Cuchel M, Rader DJ.

Macrophage reverse cholesterol transport: key to the regression of atherosclerosis?

The concept of "reverse cholesterol transport" (RCT) was first introduced in 1968 by Glomset to describe the process by which extrahepatic (peripheral) cholesterol is returned to the liver for excretion in the bile and ultimately the feces. The physiological need for this process is clear, as nonhepatic cells acquire cholesterol through uptake of lipoproteins and de novo synthesis and yet (with the exception of steroidogenic tissues that convert cholesterol to steroid hormones) are unable to catabolize it. Excess unesterified cholesterol (UC) is toxic to cells, and therefore, cells have developed several ways to protect themselves against cholesterol toxicity. One key pathway is the efflux of cholesterol to extracellular "acceptors." The return of this "peripheral" cholesterol to the liver is necessary to balance cholesterol intake and de novo synthesis and thus to maintain whole-body steady-state cholesterol metabolism.
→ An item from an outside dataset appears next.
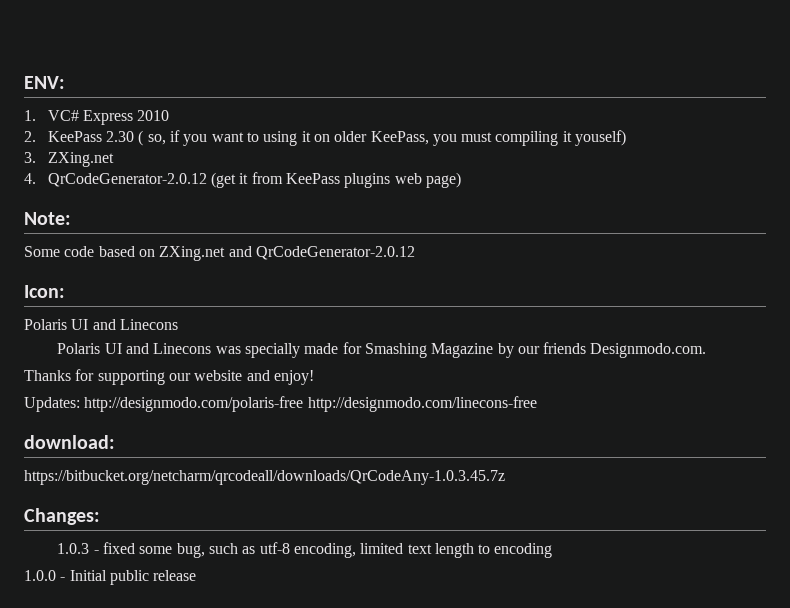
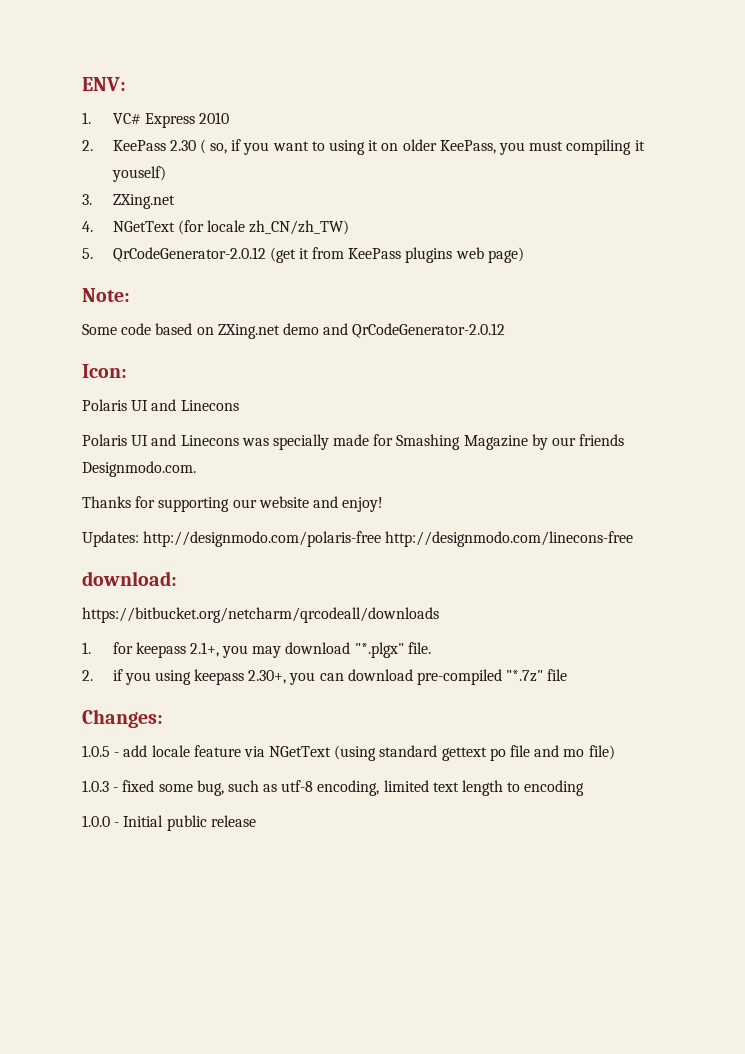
(36, 178) none -> [112,220,350,235] [82,248,93,259] NGetText (for locale zh_CN/zh_TW) // 5.
(226, 253) none -> [282,323,319,335] demo
[24,470,505,485] [24,508,100,525] https://bitbucket.org/netcharm/qrcodeall/downloads/QrCodeAny-1.0.3.45.7z // Changes: -> [82,607,439,623] [82,642,431,658] [82,669,568,685] [82,709,163,728] [82,745,615,761] https://bitbucket.org/netcharm/qrcodeall/downloads // 1. for keepass 2.1+, you may download "*.plgx" file. // 2. if you using keepass 2.30+, you can download pre-compiled "*.7z" file // Changes: // 1.0.5 - add locale feature via NGetText (using standard gettext po file and mo file)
The relationship of RCT to atherosclerosis was first suggested by Ross and Glomset, who hypothesized that atherosclerotic lesions develop when an imbalance occurs between the deposition and removal of arterial cholesterol after endothelial injury. This concept was further developed by Miller and Miller, who suggested that on the basis of the inverse relation between HDL cholesterol (HDL-C) and cardiovascular disease, emphasis should be placed on increasing HDL as a way to increase clearance of cholesterol from the arterial wall to prevent cardiovascular disease. Despite 3 decades of work, the relationship of RCT to atherosclerosis remains more of a hypothesis than an established fact. Because the physiological process of RCT clearly occurs from all peripheral tissues, it has often been measured and discussed as a general peripheral process. However, in atherosclerotic lesions, the primary cell type that is overloaded with cholesterol is the macrophage, and therefore, it makes more sense to conceptualize and measure RCT as a macrophage-specific phenomenon when it comes to atherosclerosis. Indeed, we support the use of the more specific term "macrophage RCT" when discussing this process as it relates to atherosclerosis. Here we review recent developments in the understanding of the molecular regulation of macrophage RCT, the challenges in measuring macrophage RCT in animal models and humans, the evidence linking macrophage RCT to the prevention or regression of atherosclerosis, and the additional work that must be performed in this important area of research.